Autumn has arrived! The cool rains, winds, and cloudy skies remind me just how much I really love autumn! With each changing year, I become more and more aware of the beauty that surrounds me. I see sunsets, leaf color, and fall decorations with a new and enlightened heart each time. And so it seems, each year I get more creative with my choices for fall pots. Most of my coworkers know that I like to use different plants in my customers’ annual beds each year; well, pots are no different.
Last year, I used pumpkins, bittersweet berries, hedge balls, grasses, pine needles, and hawthorn berries for my creations. I enjoy going to the pumpkin patch and looking over an endless array of orange, white, and bluish colors for just the right sized and shaped pumpkin for each pot. I know instantly when I see it that it will work. I have learned where the best bittersweet berries grow in Brown County, and where to find the biggest hedge balls.

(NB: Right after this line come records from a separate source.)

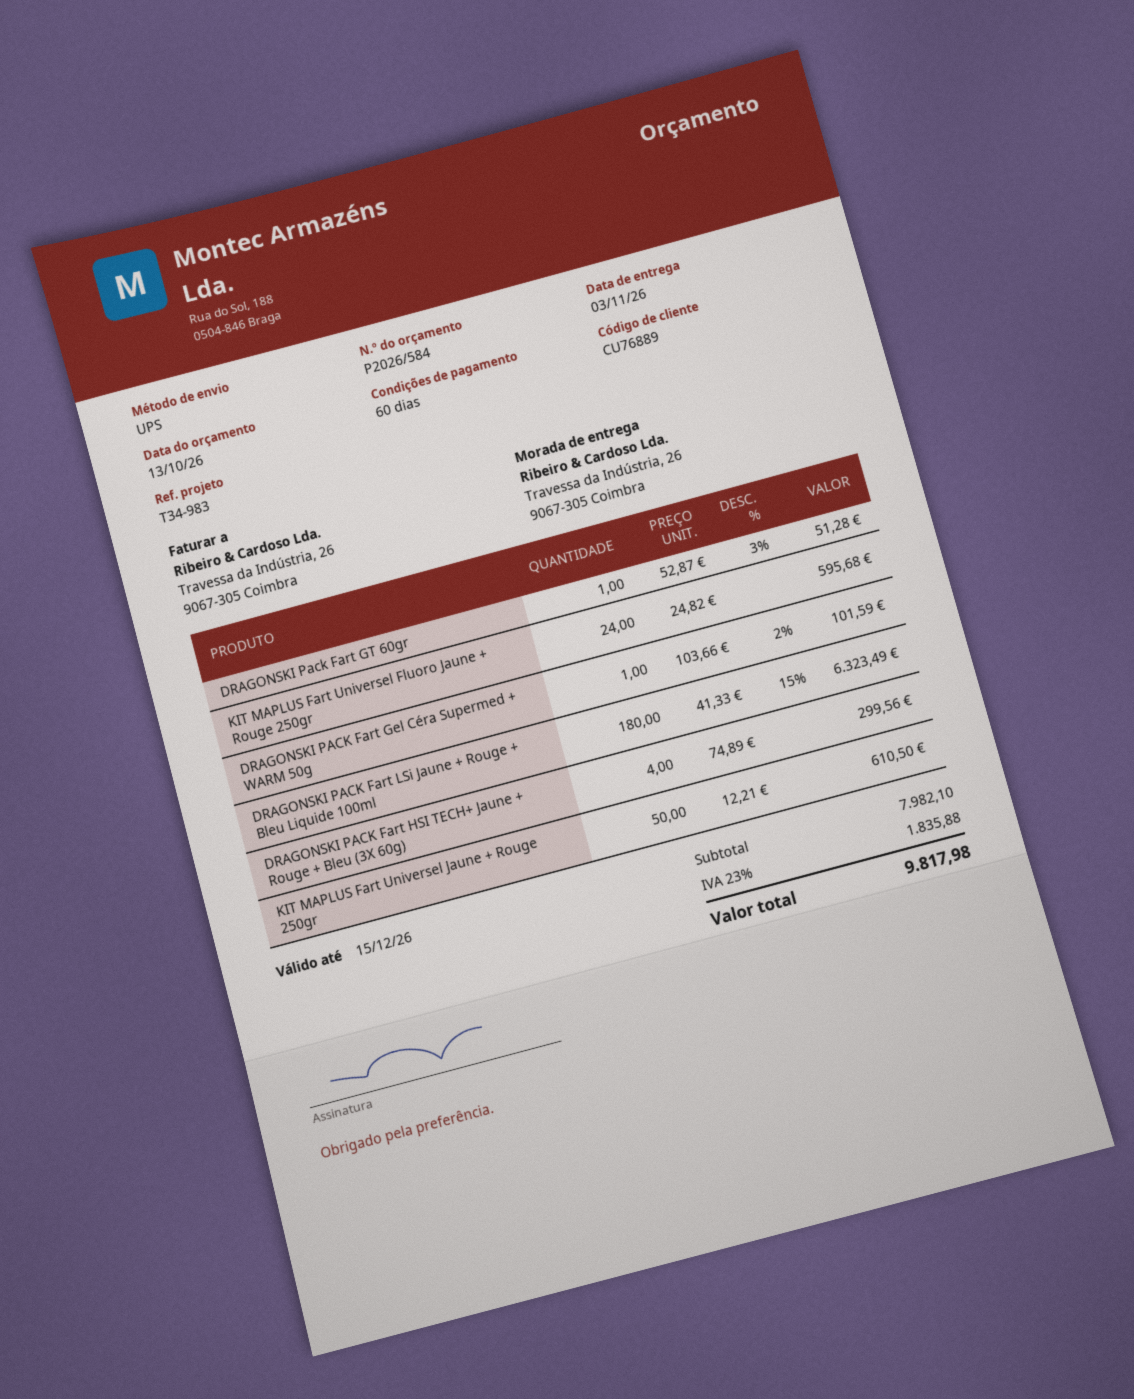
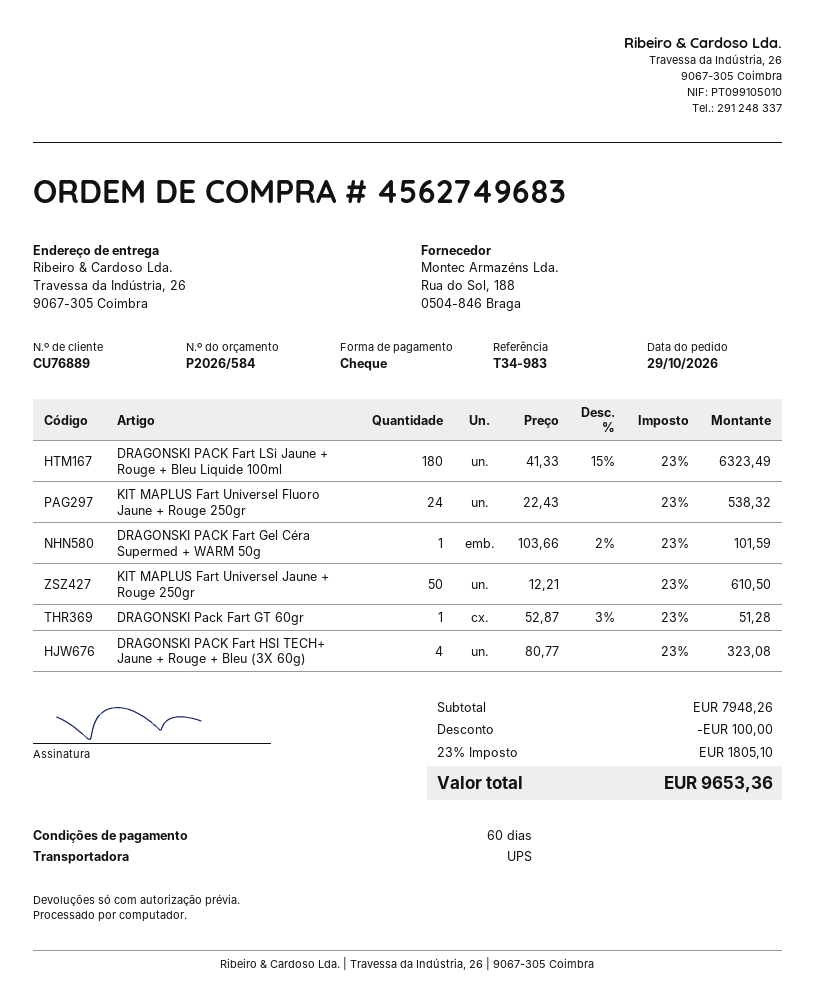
KIT MAPLUS Fart Universel Fluoro Jaune + Rouge 250gr: 24 x 24.82 = 595.68 -> 24 x 22.43 = 538.32
DRAGONSKI PACK Fart HSI TECH+ Jaune + Rouge + Bleu (3X 60g): 4 x 74.89 = 299.56 -> 4 x 80.77 = 323.08
subtotal: 7982.10 -> 7948.26
discount: none -> 100.00
tax: 23% = 1835.88 -> 23% = 1805.10
total: 9817.98 -> 9653.36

With each new season comes the desire to get more elaborate with my creations. I really miss design work and tend to get my art on in my maintenance work. This year, I added pine cones, gourds, and sedums to my fall pots. By using an array of perennials and grasses to beds and pots, I get longer lasting color than mums and pumpkins can provide.
When deciding to plant your own annual fall pots, be sure to use things you like. I like to find natural items around a property and use them if possible. Pine needles and cones can be used for filler and mulch. Pumpkins, gourds, and squash remind us of the harvest and give us a true feeling of autumn. Field corn and hedge balls fill the gaps between large pumpkins. Mums, flowering kale, sedums, native grasses, and sedges provide a living backdrop to the things we are used to seeing in the fall. Bittersweet berries, hawthorn berries, seedpods, and dried flowers can also add color and interest.
I also added burlap this year to the pots for an added rustic feel. You can create using natural elements, twine, rope, farm implements, metal washtubs; anything farm related can bring that sense of harvest into your fall creations.
If you add live plants, do not forget to water!